This skill wires a production performance baseline: explicit batch concurrency, async-only code paths, Redis-backed caches tuned on a golden set, persistent chat history with TTL, and TTFT instrumentation from `astream_events(version="v2")`.
## Prerequisites
- Python 3.11+ with `langchain>=1.0,<2`, `langgraph>=1.0,<2`, `langchain-openai` or `langchain-anthropic`, `langchain-community`, `langchain-redis` or `redis>=5`.
- A working LangChain 1.0 chain or LangGraph 1.0 graph that already passes functional tests.
- Redis 7+ reachable from the app for cache and history (local Docker is fine for dev).
- A FastAPI / Starlette async endpoint, or an equivalent async entrypoint.
- Observability: a place to emit metrics (Prometheus, OpenTelemetry, or LangSmith) — needed to measure TTFT, p95, and cache hit rate.
## Instructions
1. **Establish a latency budget and baseline.** Pick explicit targets before changing code: TTFT under 1s, p95 total under 5s, throughput over 20 req/s per worker, cost under $X per 1k interactions. Run a 5-minute load test with `locust` or `wrk` against the current chain and record p50 / p95 / p99 / TTFT / total cost.
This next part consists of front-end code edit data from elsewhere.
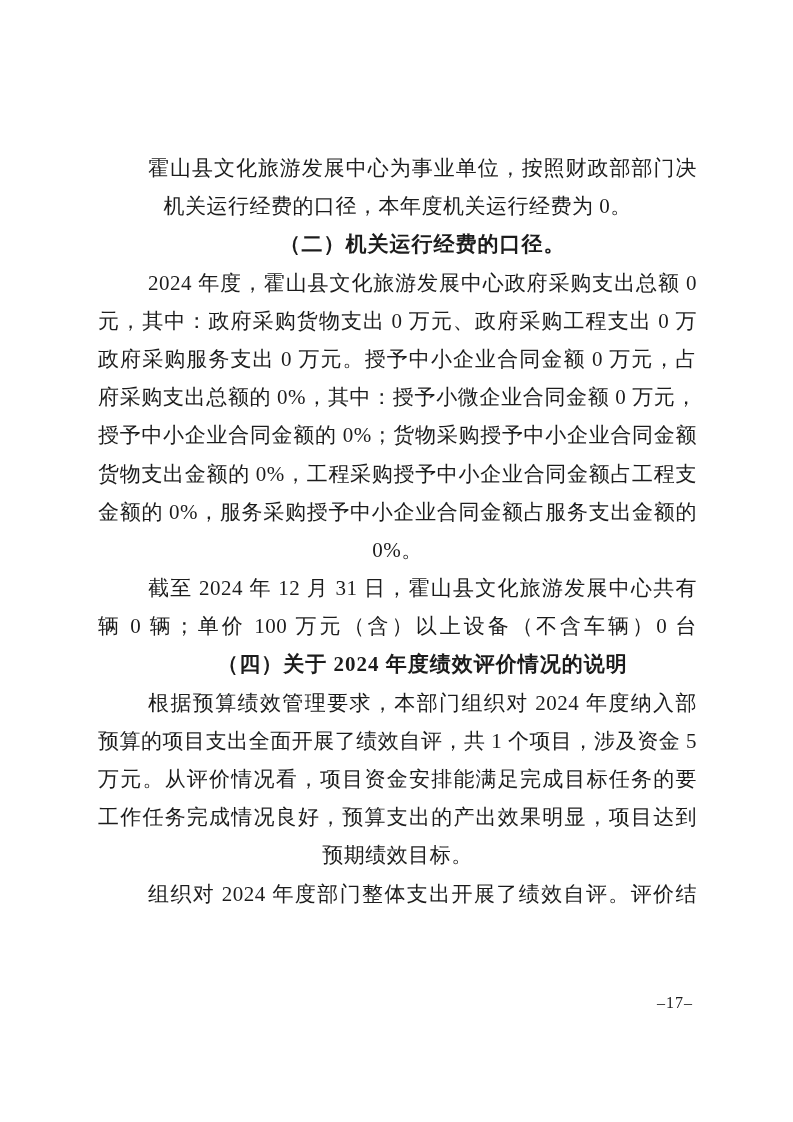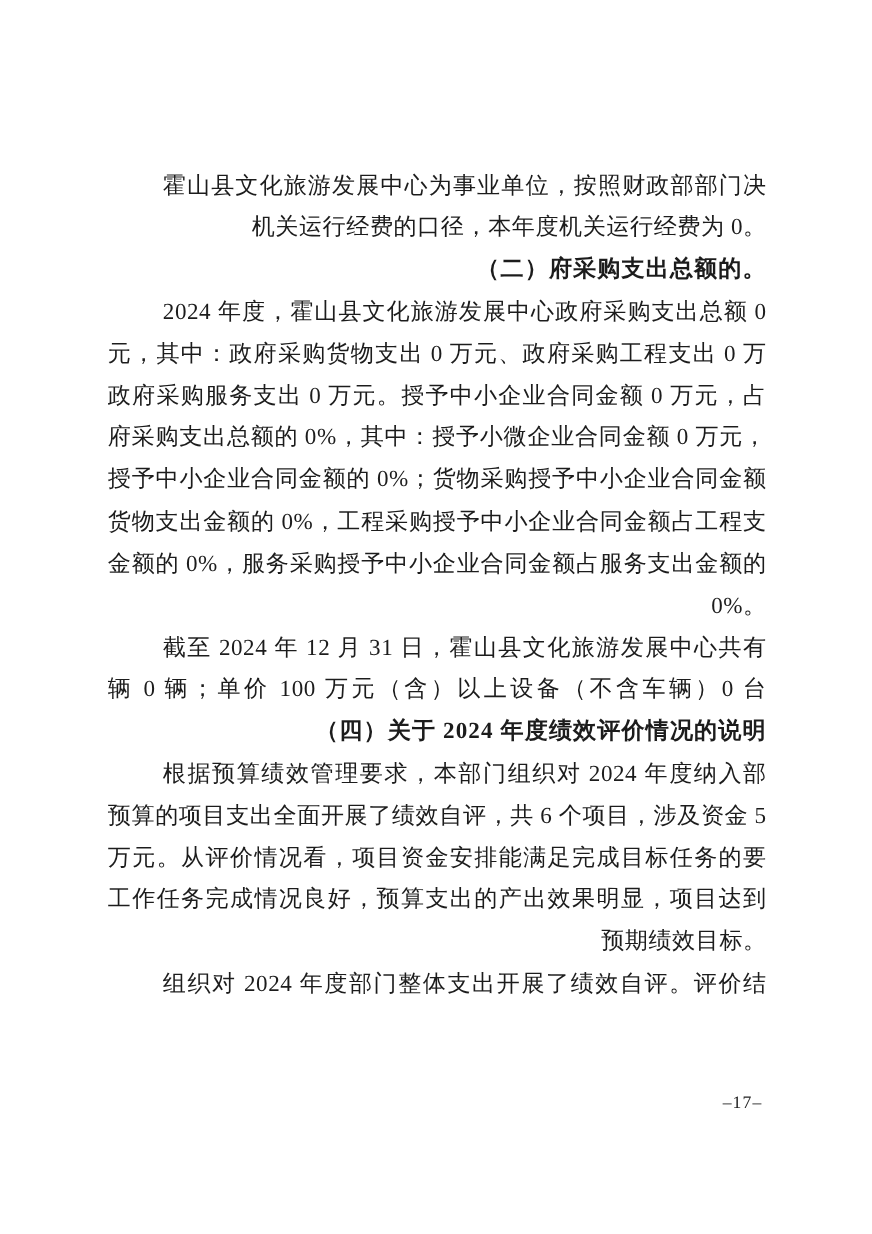"机关运行经费的口径，本年度机关运行经费为 0。" .line { text-align: right -> center }
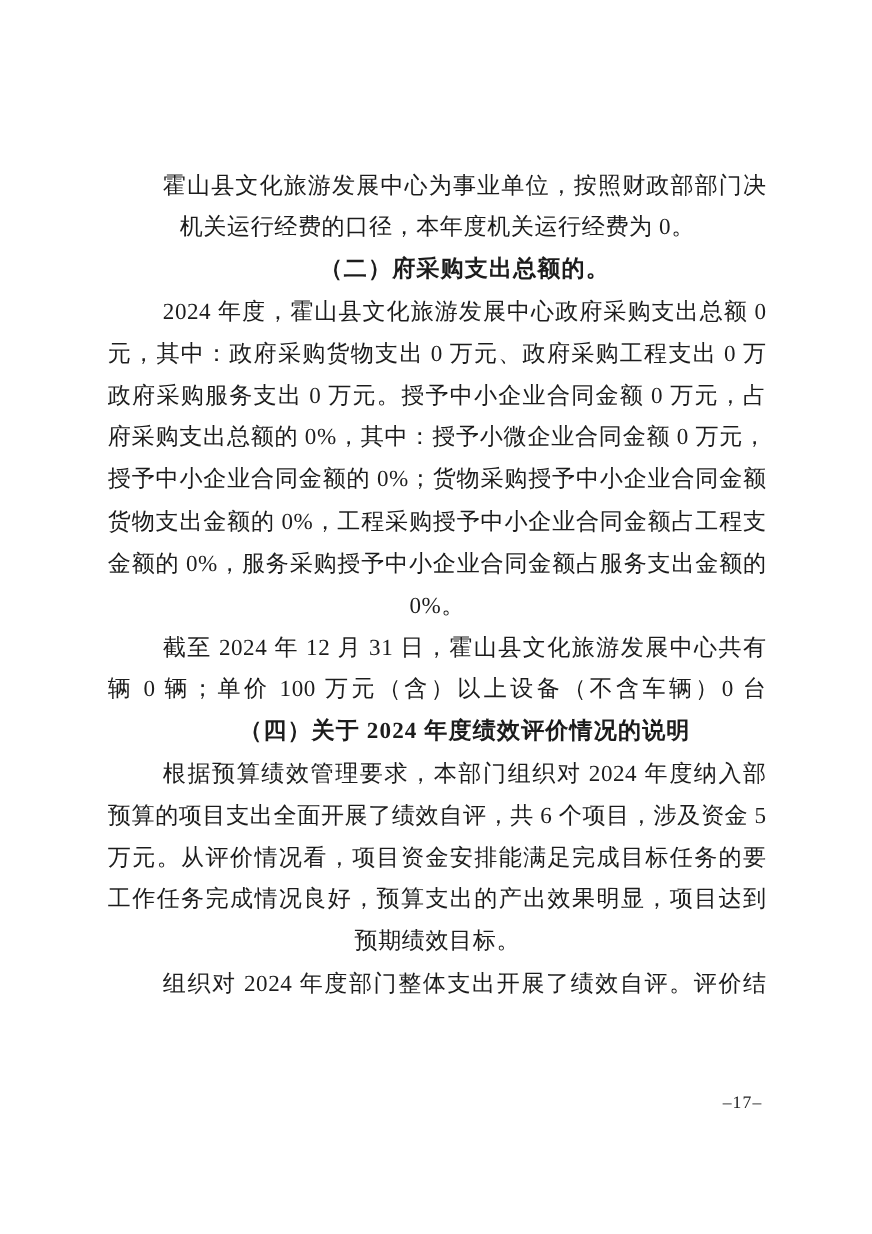"（二）府采购支出总额的。" div.line { text: 府采购支出总额的 -> 机关运行经费的口径 }
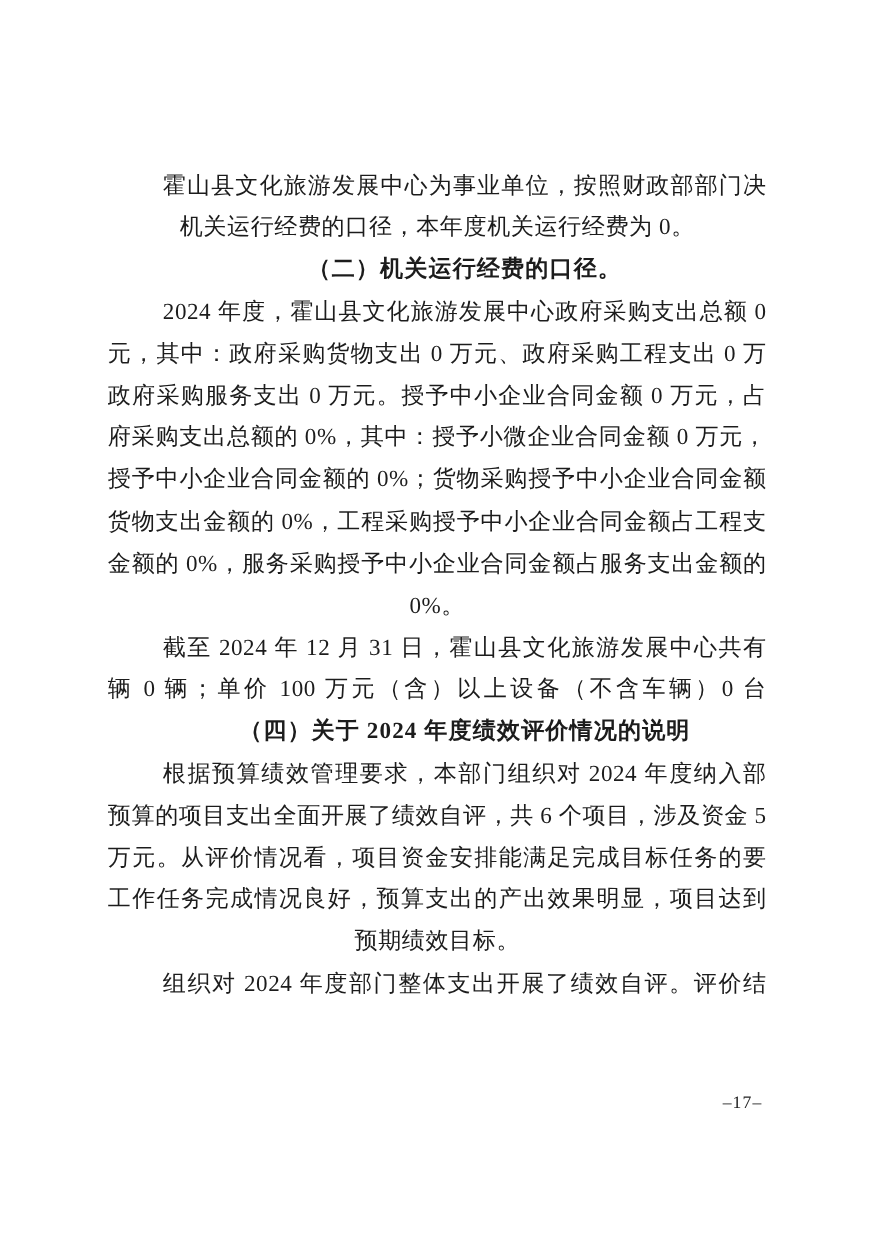"预算的项目支出全面开展了绩效自评，共 6 个项目，涉及资金 5" div.line { text: 6 -> 1 }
Without these numbers every downstream change is theater.
2. **Convert every hot path to async (P48).** Inside `async def` handlers, replace `invoke`, `stream`, `batch`, `get_relevant_documents`, and `tool.run` with `ainvoke`, `astream` / `astream_events(version="v2")`, `abatch`, `aget_relevant_documents`, and `tool.arun`. See `references/async-safety-checklist.md` for a grep pattern and a CI linter. Target: zero sync LangChain calls inside any async function.
3. **Fix `.abatch()` concurrency (P08).** Every `.abatch` / `.batch` call must pass `config={"max_concurrency": N}` where N is chosen from the provider table in `references/batch-concurrency-per-provider.md` (Anthropic 10-20, OpenAI 20-50, local vLLM 100+). For multi-worker deploys, cap account-wide calls with a LiteLLM / Portkey proxy or a Redis semaphore — `max_concurrency` only governs one process.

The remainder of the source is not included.